● **TASK GOAL**:
The lines below from the one with "background: #fef9c3 ->" up to and including the one with "text: 数据可信流通、统一接口要求的基础上，实现数据在不同组织 ->" are what you should set down, exactly and without pictures.
BEGIN THE DATA
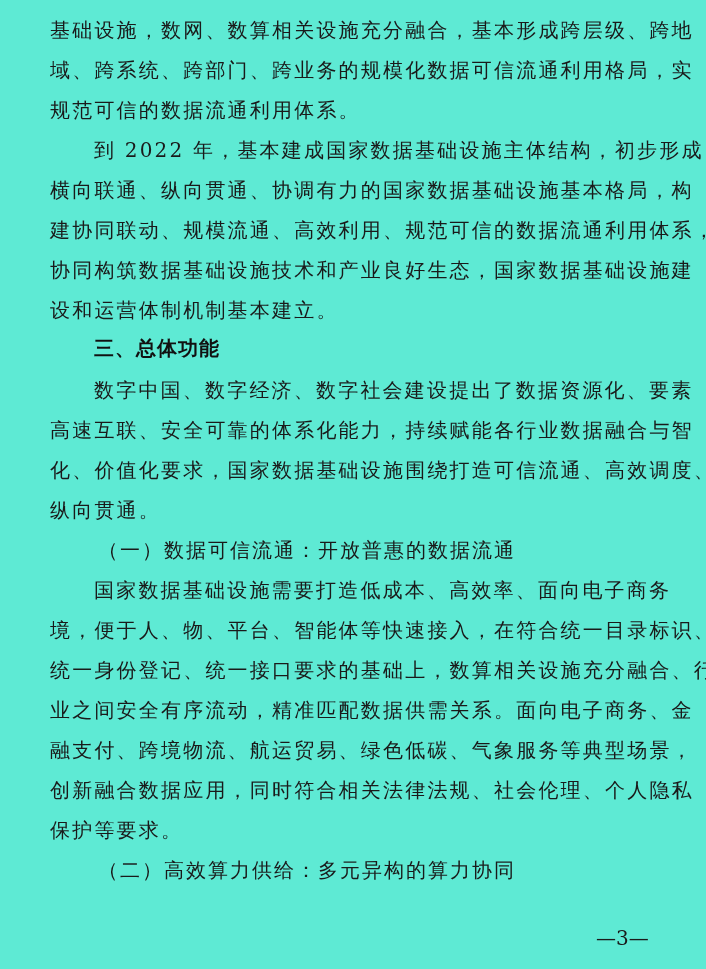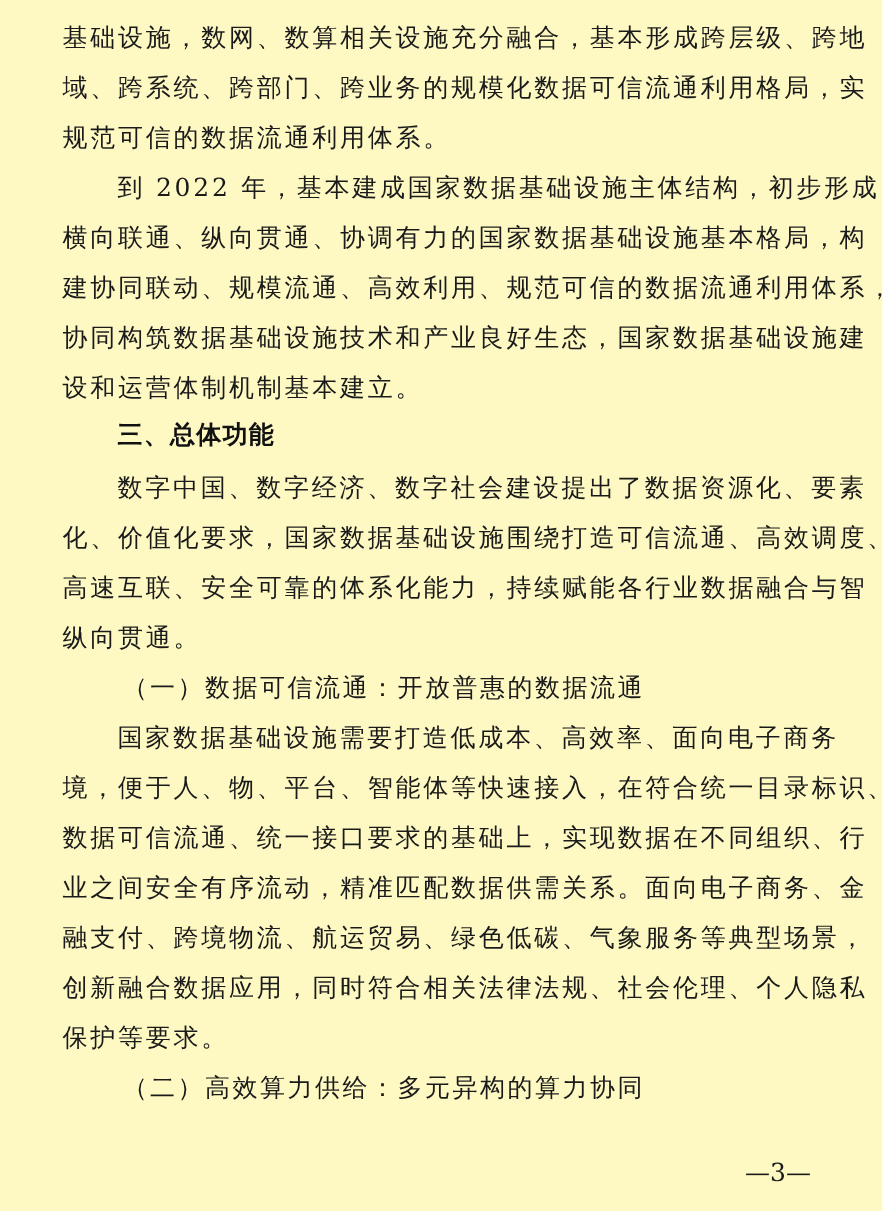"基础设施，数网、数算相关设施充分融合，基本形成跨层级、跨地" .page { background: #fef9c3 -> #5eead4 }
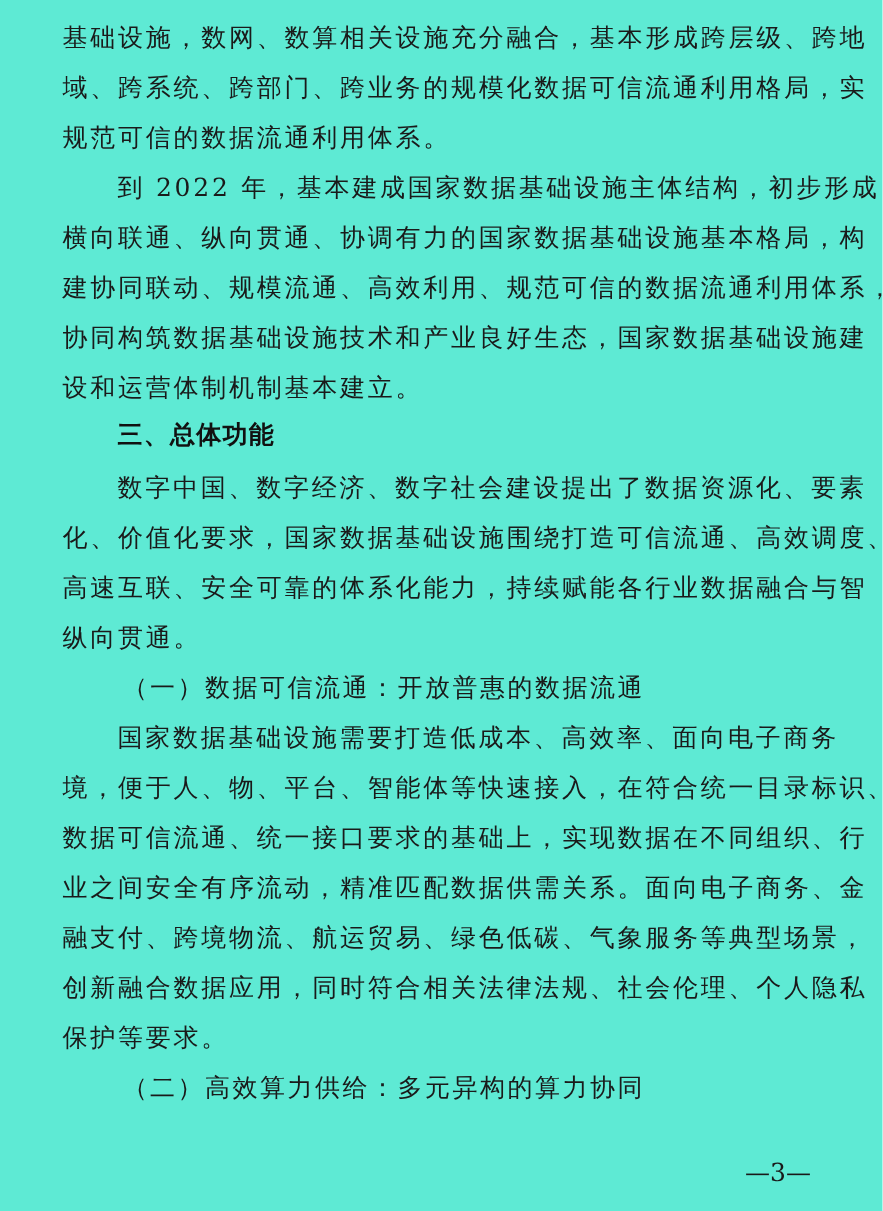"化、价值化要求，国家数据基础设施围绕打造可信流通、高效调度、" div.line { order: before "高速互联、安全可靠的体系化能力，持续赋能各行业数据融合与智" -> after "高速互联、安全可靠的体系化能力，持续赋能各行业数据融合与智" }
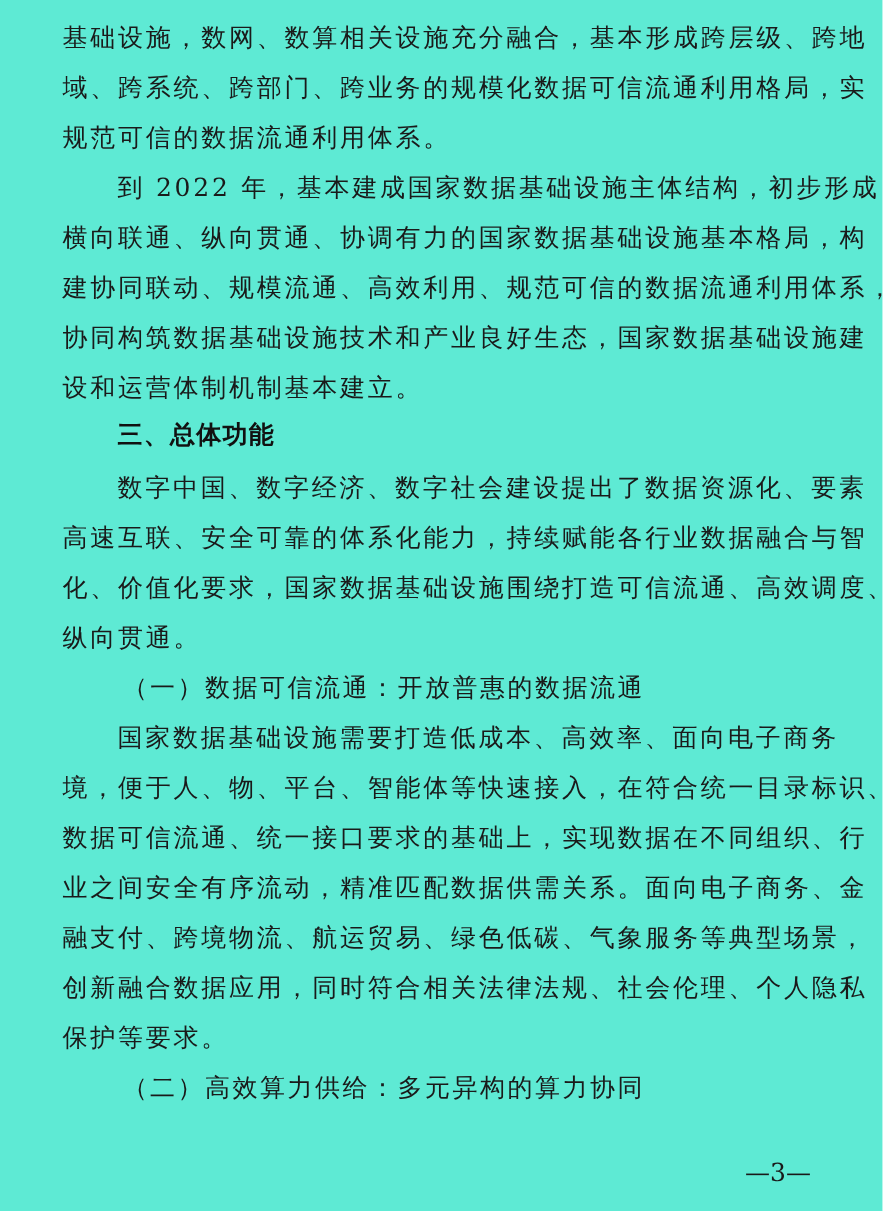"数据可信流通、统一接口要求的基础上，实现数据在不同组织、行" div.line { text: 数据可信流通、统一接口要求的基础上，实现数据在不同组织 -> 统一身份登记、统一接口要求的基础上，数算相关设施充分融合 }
END THE DATA
BEGIN THE DATA
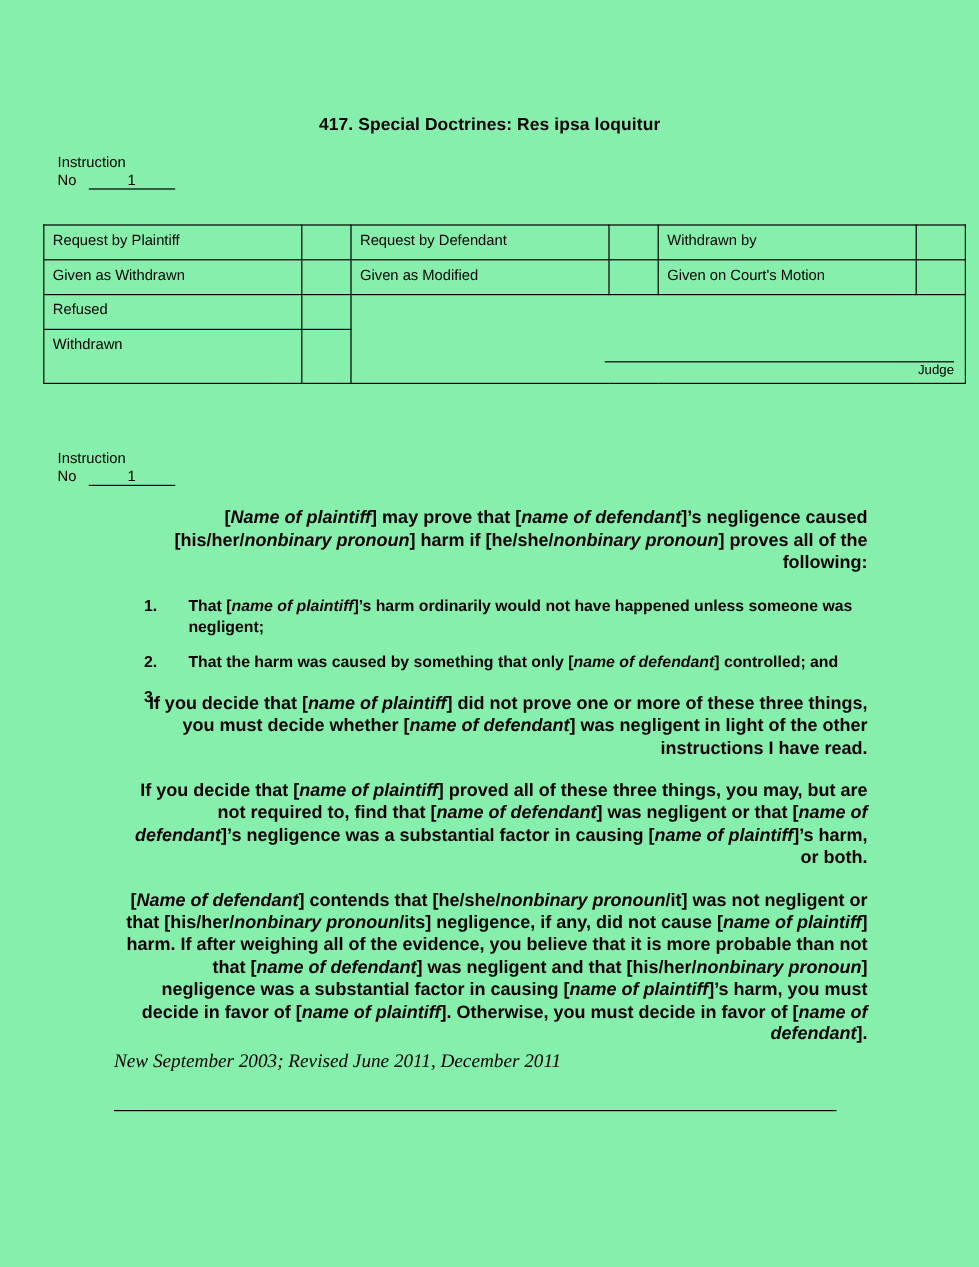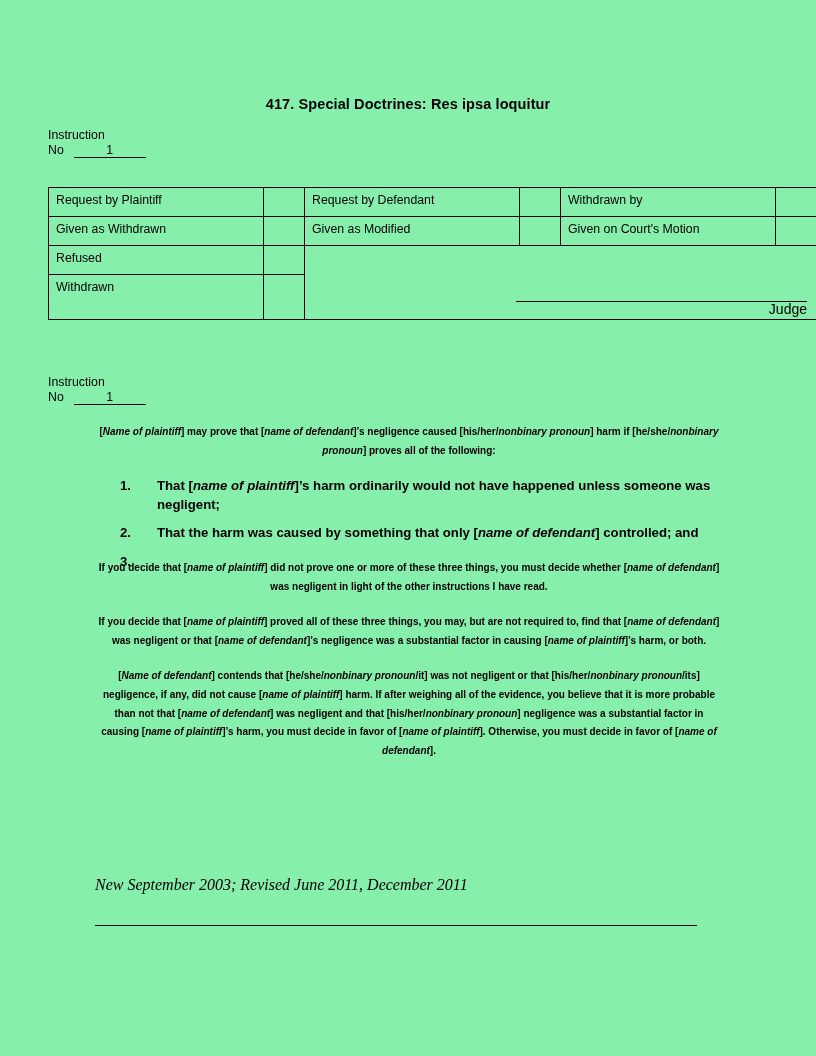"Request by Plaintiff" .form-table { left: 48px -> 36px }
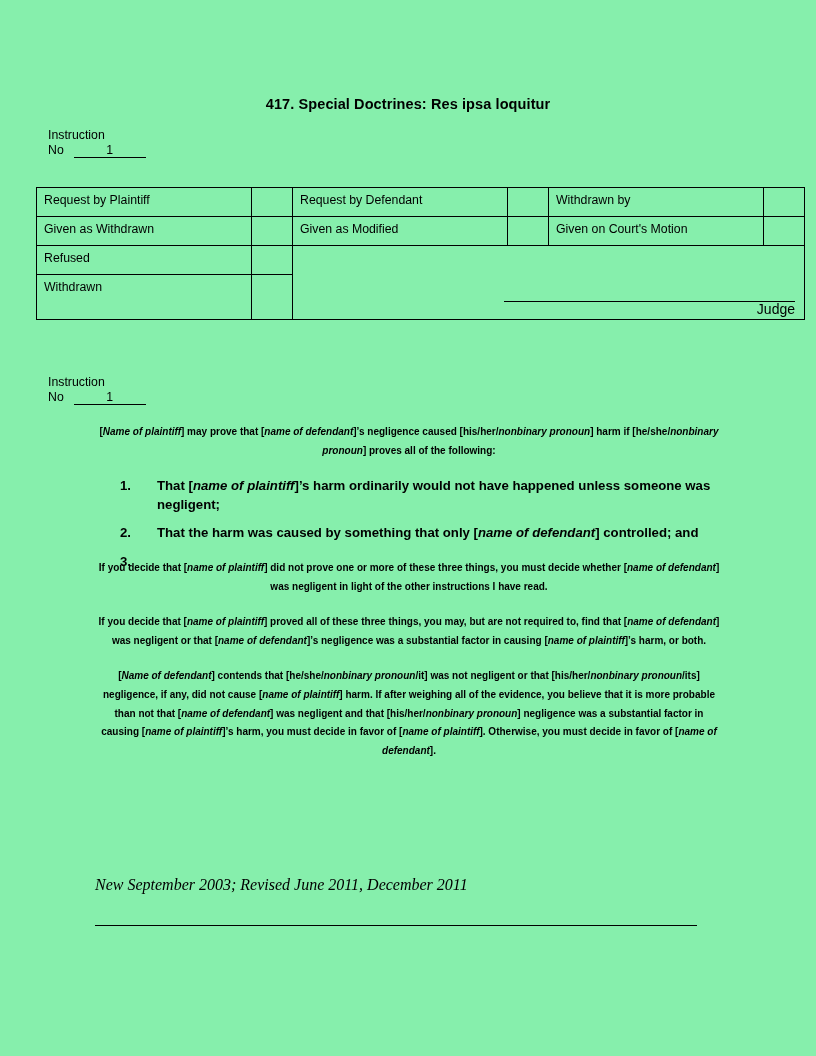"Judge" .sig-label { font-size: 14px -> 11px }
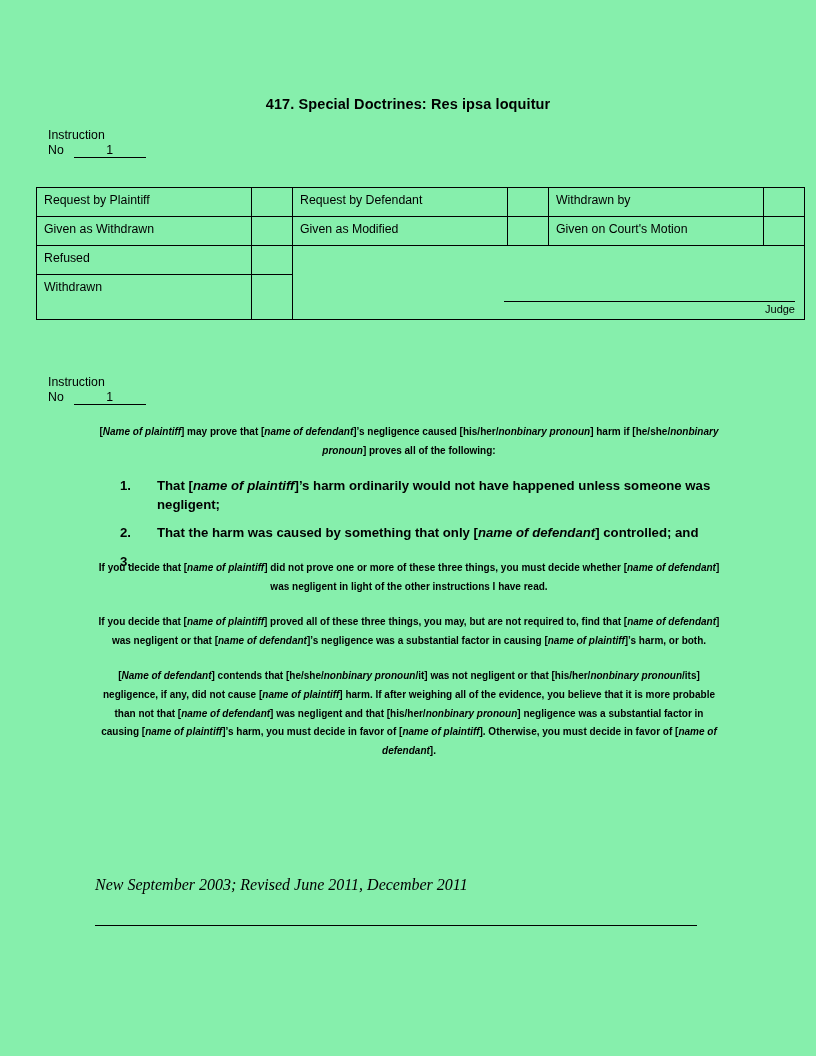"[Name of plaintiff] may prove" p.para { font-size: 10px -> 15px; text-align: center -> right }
END THE DATA
BEGIN THE DATA
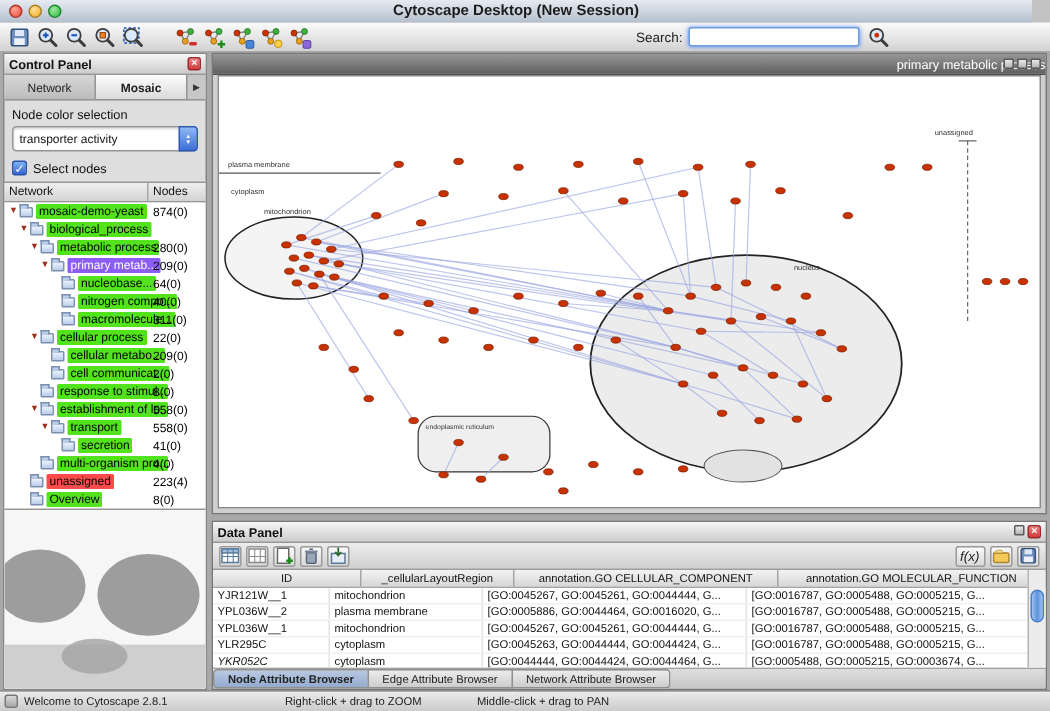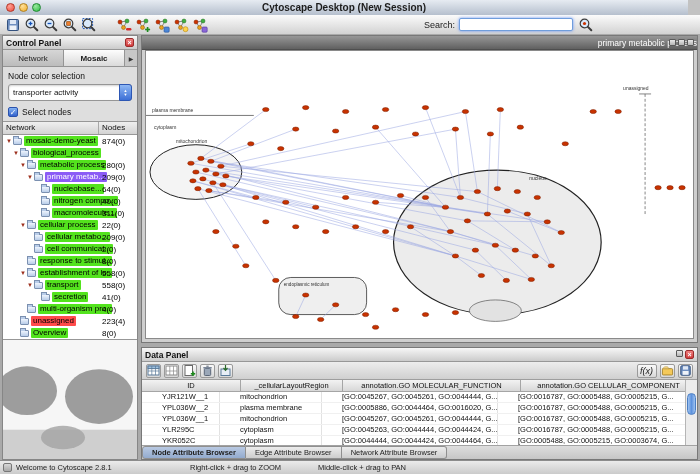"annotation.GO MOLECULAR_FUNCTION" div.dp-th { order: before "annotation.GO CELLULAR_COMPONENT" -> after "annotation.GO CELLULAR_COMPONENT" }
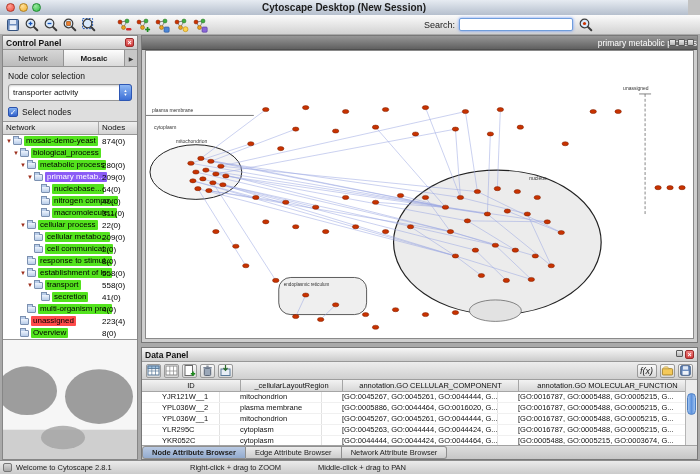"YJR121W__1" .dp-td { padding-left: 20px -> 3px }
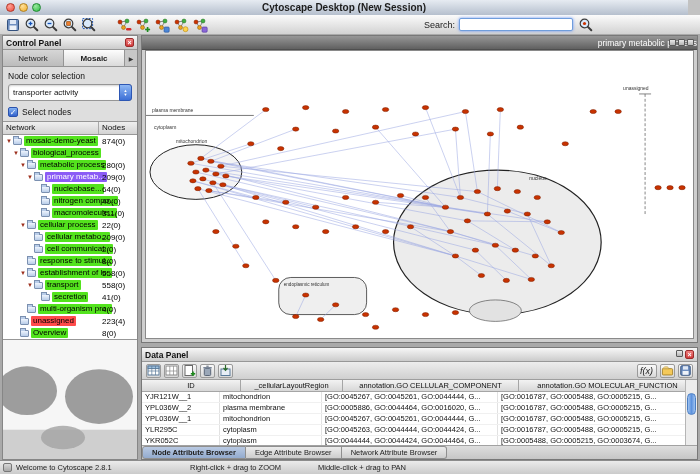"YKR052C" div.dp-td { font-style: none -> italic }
END THE DATA
● **WRITTEN SOLUTION**:
"基础设施，数网、数算相关设施充分融合，基本形成跨层级、跨地" .page { background: #fef9c3 -> #5eead4 }
"化、价值化要求，国家数据基础设施围绕打造可信流通、高效调度、" div.line { order: before "高速互联、安全可靠的体系化能力，持续赋能各行业数据融合与智" -> after "高速互联、安全可靠的体系化能力，持续赋能各行业数据融合与智" }
"数据可信流通、统一接口要求的基础上，实现数据在不同组织、行" div.line { text: 数据可信流通、统一接口要求的基础上，实现数据在不同组织 -> 统一身份登记、统一接口要求的基础上，数算相关设施充分融合 }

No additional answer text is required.